In [39]:
import os
import re
import pandas as pd
import numpy as np
import sklearn

In [211]:
CONVOTE_DATA_DIR = "../convote_v1.1/data_stage_one/"
MODE = "training"  # or "test" or "development"

In [212]:
def parse_convote_data(base_path):
    file_names = os.listdir(base_path)
    data = []
    for fn in file_names:
        # Get metadata; https://www.cs.cornell.edu/home/llee/data/convote/README.v1.1.txt
        m = re.match(r"(?P<bill>\d\d\d)_(?P<speaker>\d\d\d\d\d\d)_"
                     + r"(?P<page_num>\d\d\d\d)(?P<speech_num>\d\d\d)_"
                     + r"(?P<party>\w)(?P<mentioned>\w)(?P<vote>\w)\.txt", fn)
        bill = int(m.group("bill"))
        speaker = int(m.group("speaker"))
        bill_directly_mentioned = m.group("mentioned")
        vote = m.group("vote")
        punctuation = 0
        # Get text
        with open(base_path + fn) as f:
            text = f.read()
        if ("?" in text or "!" in text): 
            punctuation = 1

        # Save to dict
        data.append([bill, speaker, bill_directly_mentioned, text, vote])  # base features

    df = pd.DataFrame(np.array(data), columns=["Bill number", "Speaker", "Bill mentioned", "Text", "Vote"])
    return df

In [213]:
base_path = CONVOTE_DATA_DIR + MODE + "_set/"
df = parse_convote_data(base_path)

In [214]:
print(len(df))

5660


In [215]:
# Per-debate stats
unique_bills = np.unique(df["Bill number"])
print("Number of debates:", len(unique_bills))
for ub in unique_bills[:3]:
    print("Bill #:", ub)
    speeches = df[df["Bill number"] == ub]
    print("# of speeches:", len(speeches))
    unique_speakers = np.unique(speeches["Speaker"])
    print("# of speakers:", len(unique_speakers))

Number of debates: 38
Bill #: 108
# of speeches: 95
# of speakers: 18
Bill #: 13
# of speeches: 72
# of speakers: 10
Bill #: 132
# of speeches: 752
# of speakers: 164


In [216]:
class Model:
    def __init__(self):
        pass
    
    def train(self, df : pd.DataFrame):
        raise NotImplementedError()

    def predict_votes(self, df : pd.DataFrame):
        raise NotImplementedError()

In [217]:
class Baseline(Model):
    def __init__(self):
        self.vectorizer = None
        self.clf = None
    
    def train(self, df : pd.DataFrame):
        corpus = df["Text"]
        self.vectorizer = TfidfVectorizer()
        X = self.vectorizer.fit_transform(corpus)
        self.clf = MultinomialNB().fit(X, df["Vote"])

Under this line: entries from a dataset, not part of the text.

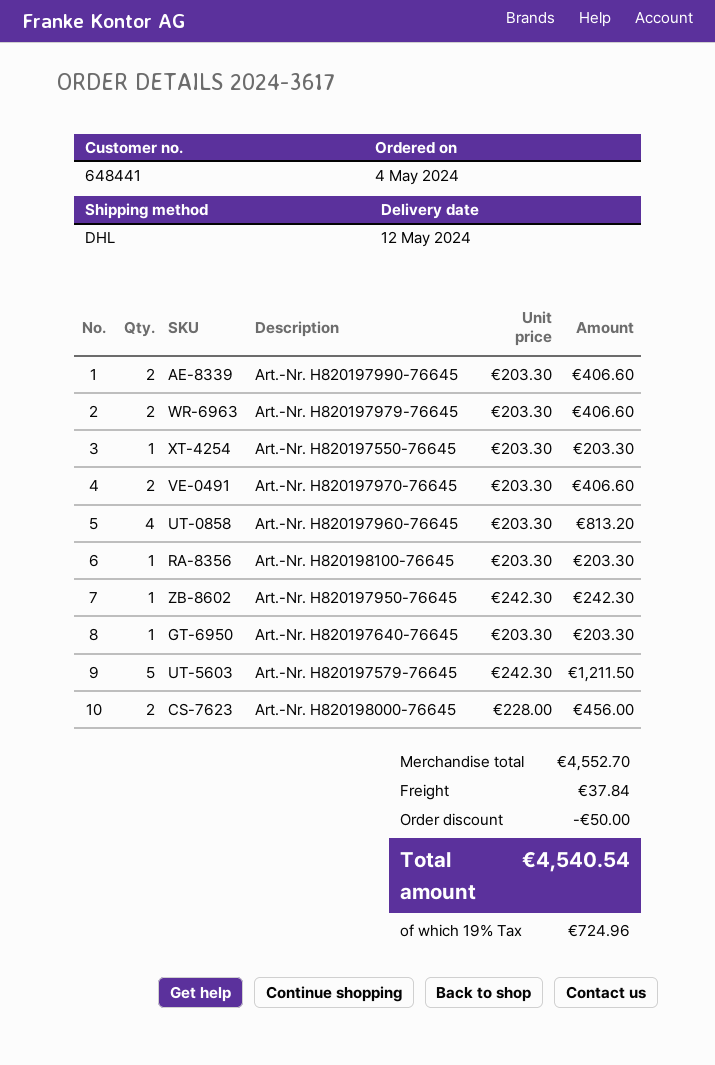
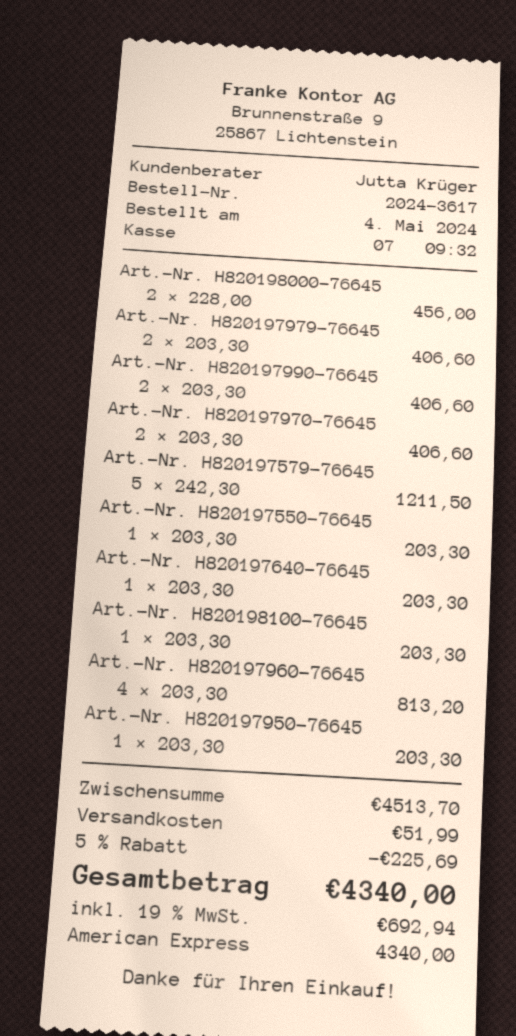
Art.-Nr. H820197950-76645: 1 x 242.30 = 242.30 -> 1 x 203.30 = 203.30
subtotal: 4552.70 -> 4513.70
discount: 50.00 -> 225.69
shipping: 37.84 -> 51.99
tax: 19% = 724.96 -> 19% = 692.94
total: 4540.54 -> 4340.00

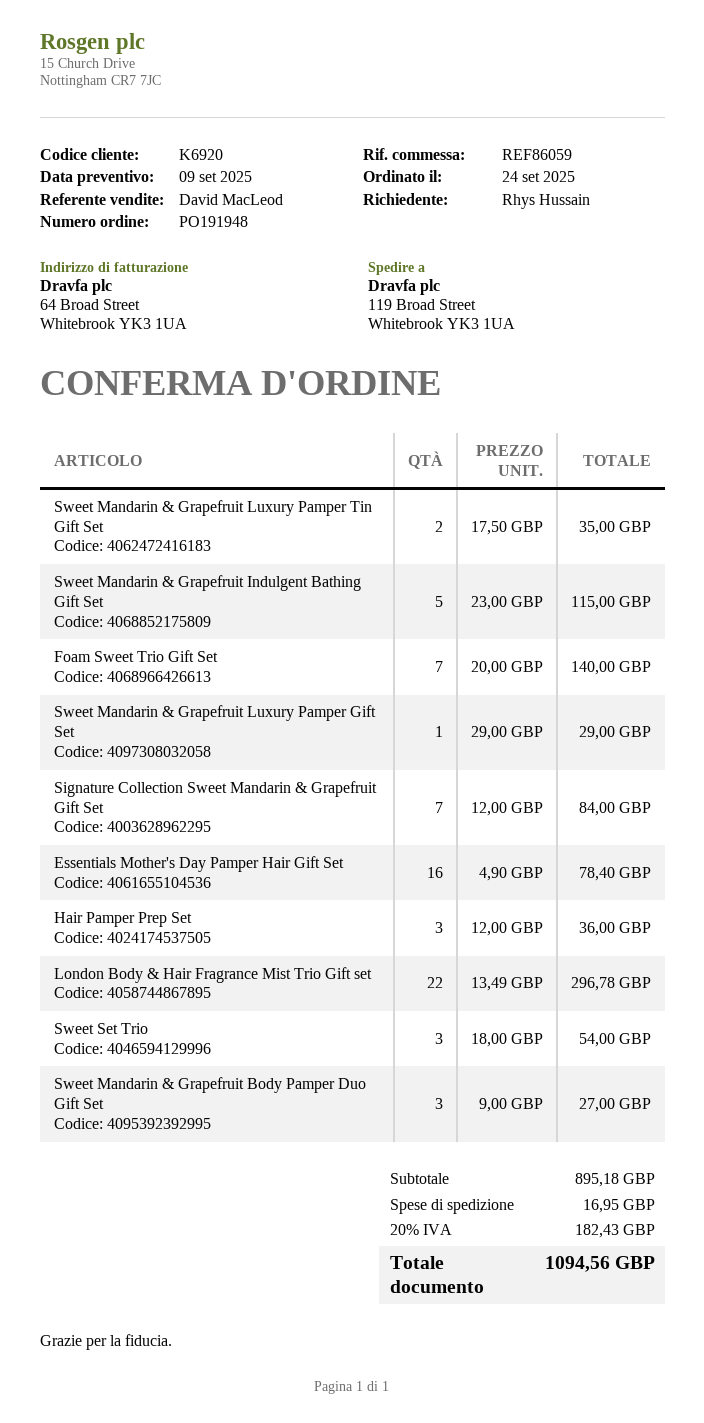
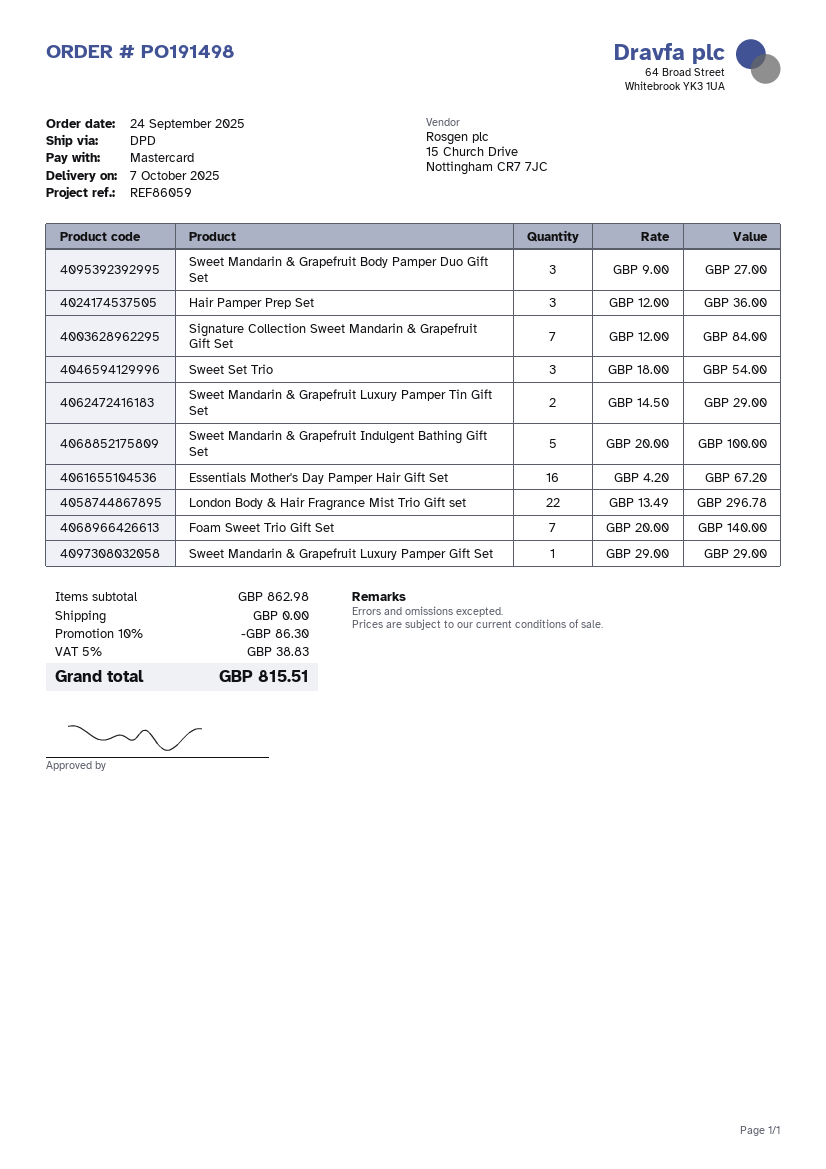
order number: PO191948 -> PO191498
Sweet Mandarin & Grapefruit Luxury Pamper Tin Gift Set: 2 x 17.50 = 35.00 -> 2 x 14.50 = 29.00
Sweet Mandarin & Grapefruit Indulgent Bathing Gift Set: 5 x 23.00 = 115.00 -> 5 x 20.00 = 100.00
Essentials Mother's Day Pamper Hair Gift Set: 16 x 4.90 = 78.40 -> 16 x 4.20 = 67.20
subtotal: 895.18 -> 862.98
discount: none -> 10% = 86.30
shipping: 16.95 -> 0.00
tax: 20% = 182.43 -> 5% = 38.83
total: 1094.56 -> 815.51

    def predict_votes(self, df : pd.DataFrame):
        new_corpus = df["Text"]
        new_X = self.vectorizer.transform(new_corpus)
        predicted = self.clf.predict(new_X)
        return predicted

In [218]:
class SimpleNN(Model):
    def __init__(self):
        self.vectorizer = None
        self.clf = MLPClassifier(hidden_layer_sizes=(50, 10, 2), solver='adam', tol=1e-5)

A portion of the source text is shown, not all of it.